Exercise goal: The listing below is to be copied exactly, with pictures excluded.
::: Given data :::
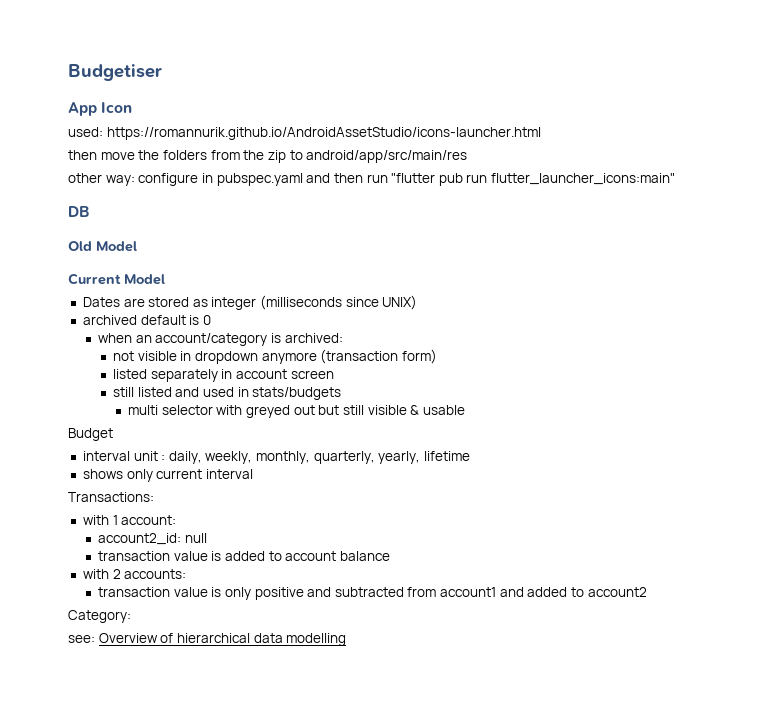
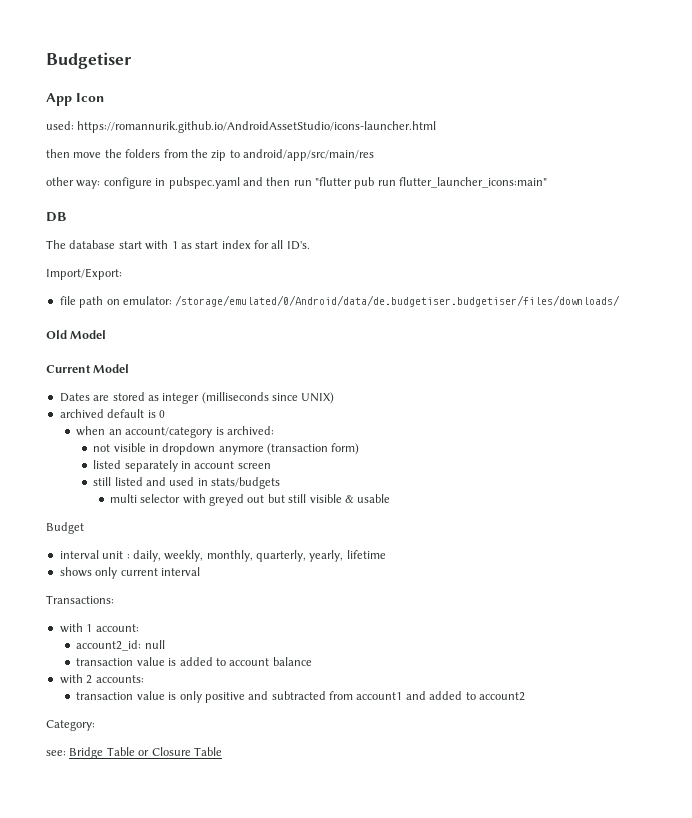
+ The database start with 1 as start index for all ID's.
+ Import/Export:
+ file path on emulator: /storage/emulated/0/Android/data/de.budgetiser.budgetiser/files/downloads/
- see: Overview of hierarchical data modelling
+ see: Bridge Table or Closure Table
:::
Task solution:
+ The database start with 1 as start index for all ID's.
+ Import/Export:
+ file path on emulator: /storage/emulated/0/Android/data/de.budgetiser.budgetiser/files/downloads/
- see: Overview of hierarchical data modelling
+ see: Bridge Table or Closure Table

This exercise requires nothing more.